Supplied data →
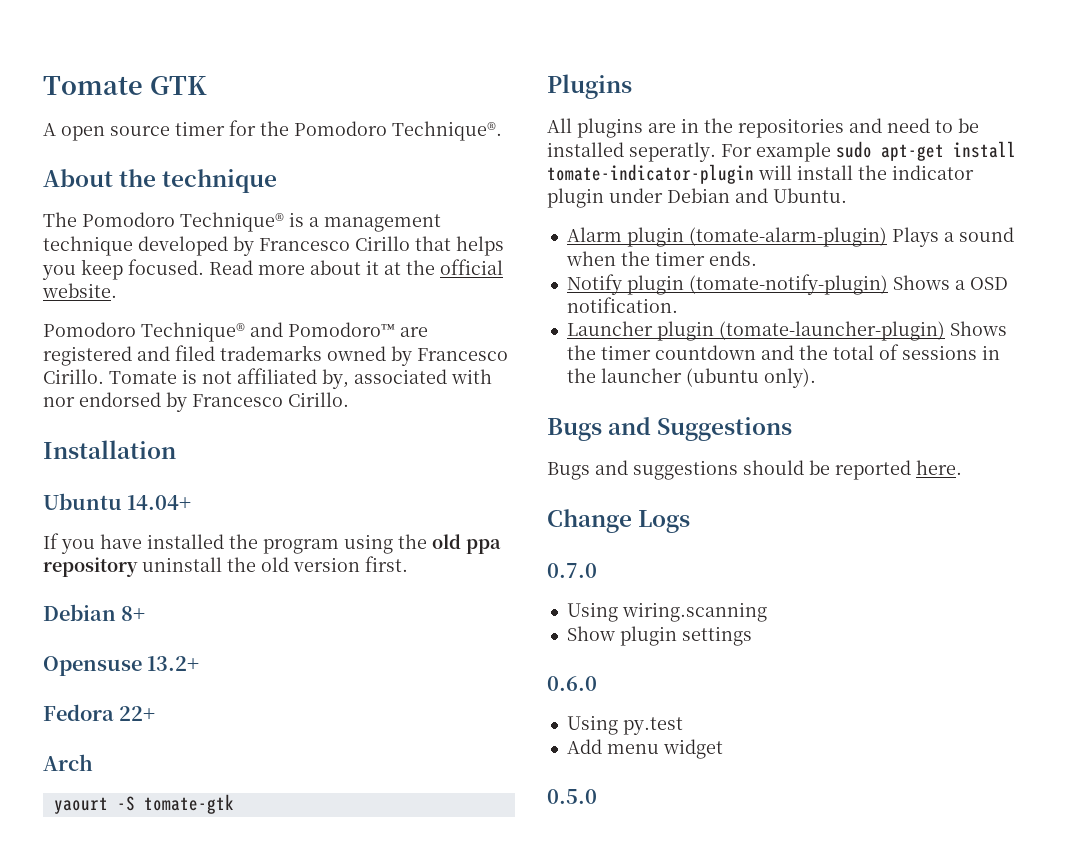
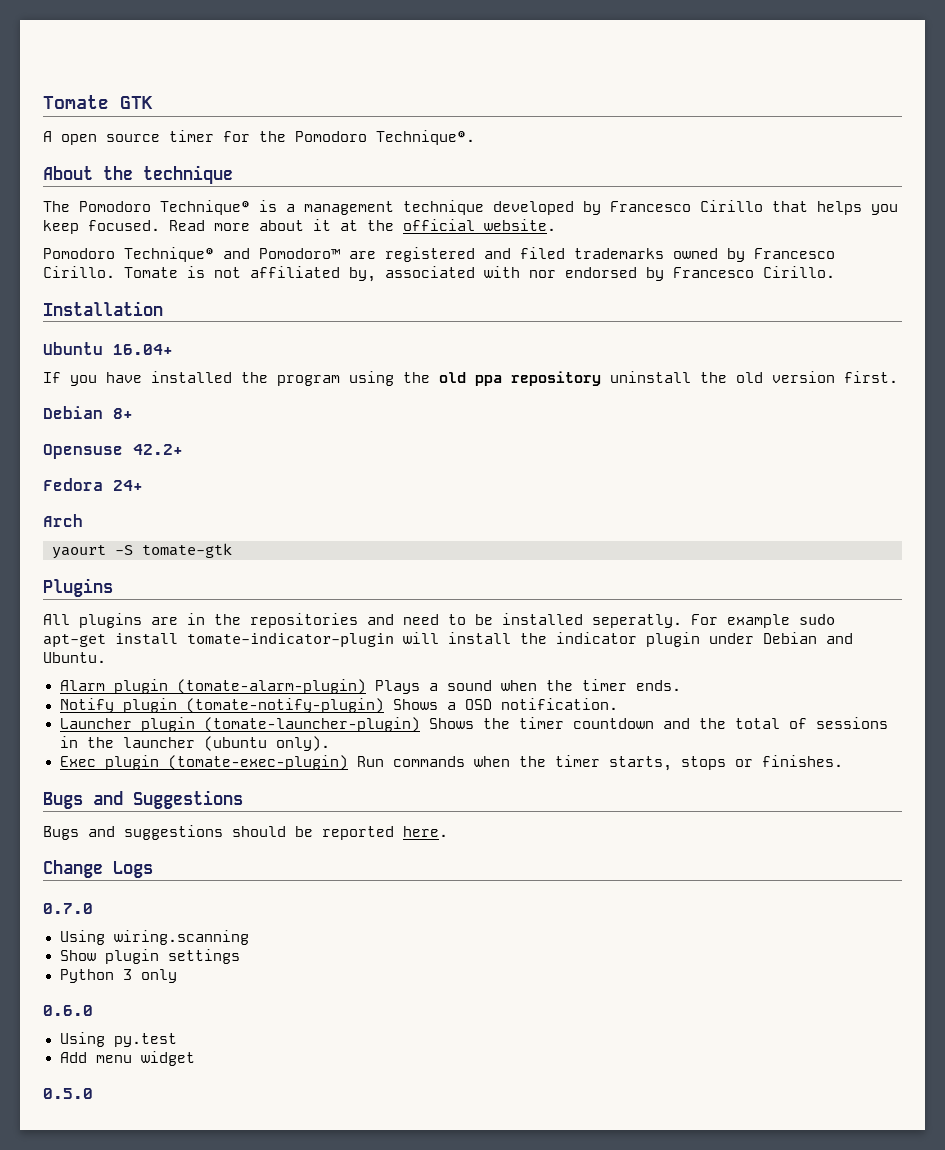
- Ubuntu 14.04+
+ Ubuntu 16.04+
- Opensuse 13.2+
+ Opensuse 42.2+
- Fedora 22+
+ Fedora 24+
+ Exec plugin (tomate-exec-plugin) Run commands when the timer starts, stops or finishes.
+ Python 3 only

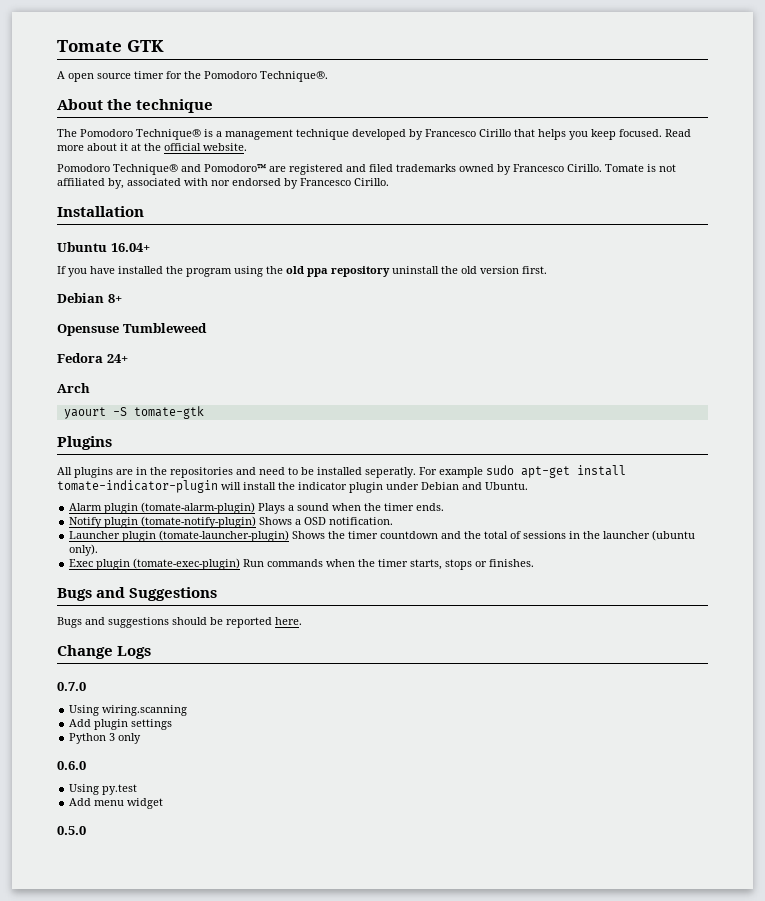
- Opensuse 42.2+
+ Opensuse Tumbleweed
- Show plugin settings
+ Add plugin settings

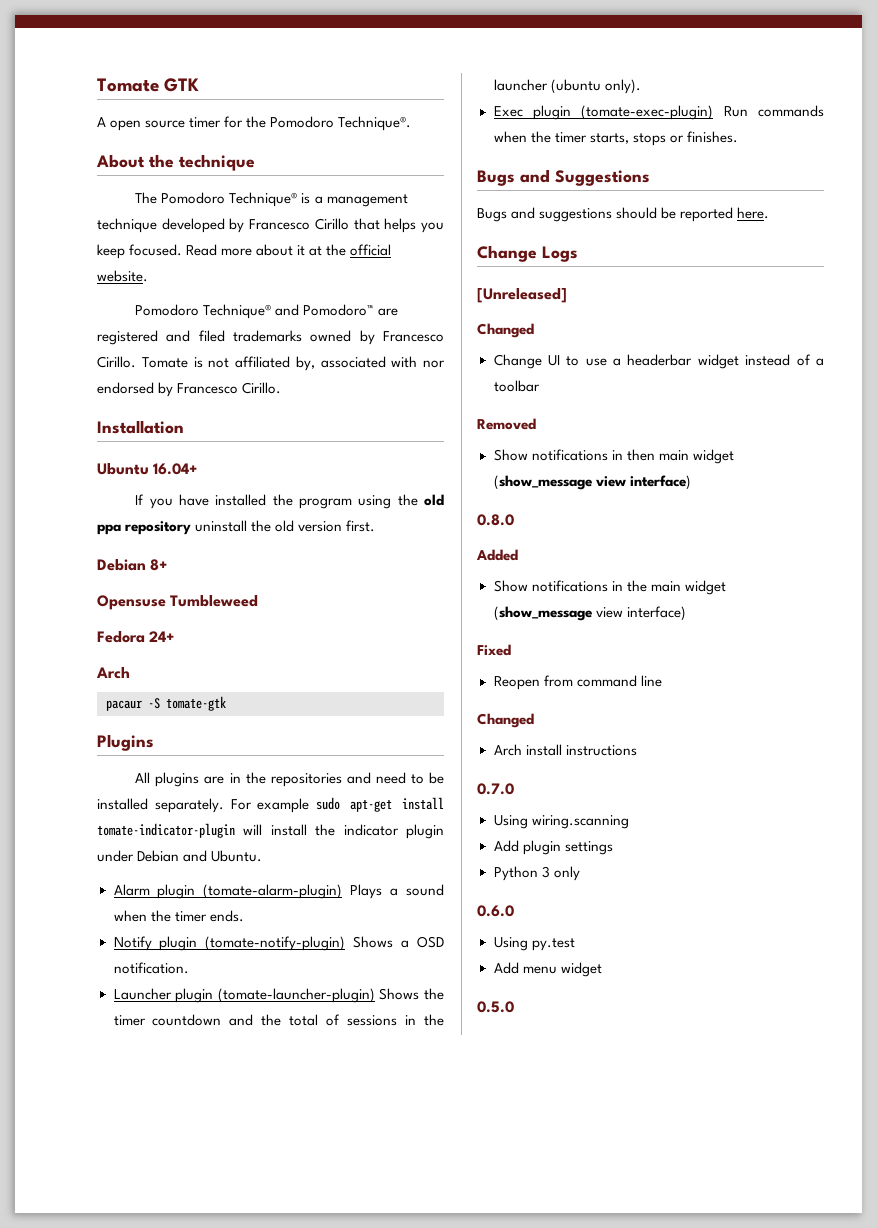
- yaourt -S tomate-gtk
+ pacaur -S tomate-gtk
- All plugins are in the repositories and need to be installed seperatly.
+ All plugins are in the repositories and need to be installed separately.
+ [Unreleased]
+ Changed
+ Change UI to use a headerbar widget instead of a toolbar
+ Removed
+ Show notifications in then main widget (show_message view interface)
+ 0.8.0
+ Added
+ Show notifications in the main widget (show_message view interface)
+ Fixed
+ Reopen from command line
+ Changed
+ Arch install instructions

Your objective → Each line above must be set down exactly, though no picture should be carried over.

Response →
- Ubuntu 14.04+
+ Ubuntu 16.04+
- Opensuse 13.2+
+ Opensuse 42.2+
- Fedora 22+
+ Fedora 24+
+ Exec plugin (tomate-exec-plugin) Run commands when the timer starts, stops or finishes.
+ Python 3 only

- Opensuse 42.2+
+ Opensuse Tumbleweed
- Show plugin settings
+ Add plugin settings

- yaourt -S tomate-gtk
+ pacaur -S tomate-gtk
- All plugins are in the repositories and need to be installed seperatly.
+ All plugins are in the repositories and need to be installed separately.
+ [Unreleased]
+ Changed
+ Change UI to use a headerbar widget instead of a toolbar
+ Removed
+ Show notifications in then main widget (show_message view interface)
+ 0.8.0
+ Added
+ Show notifications in the main widget (show_message view interface)
+ Fixed
+ Reopen from command line
+ Changed
+ Arch install instructions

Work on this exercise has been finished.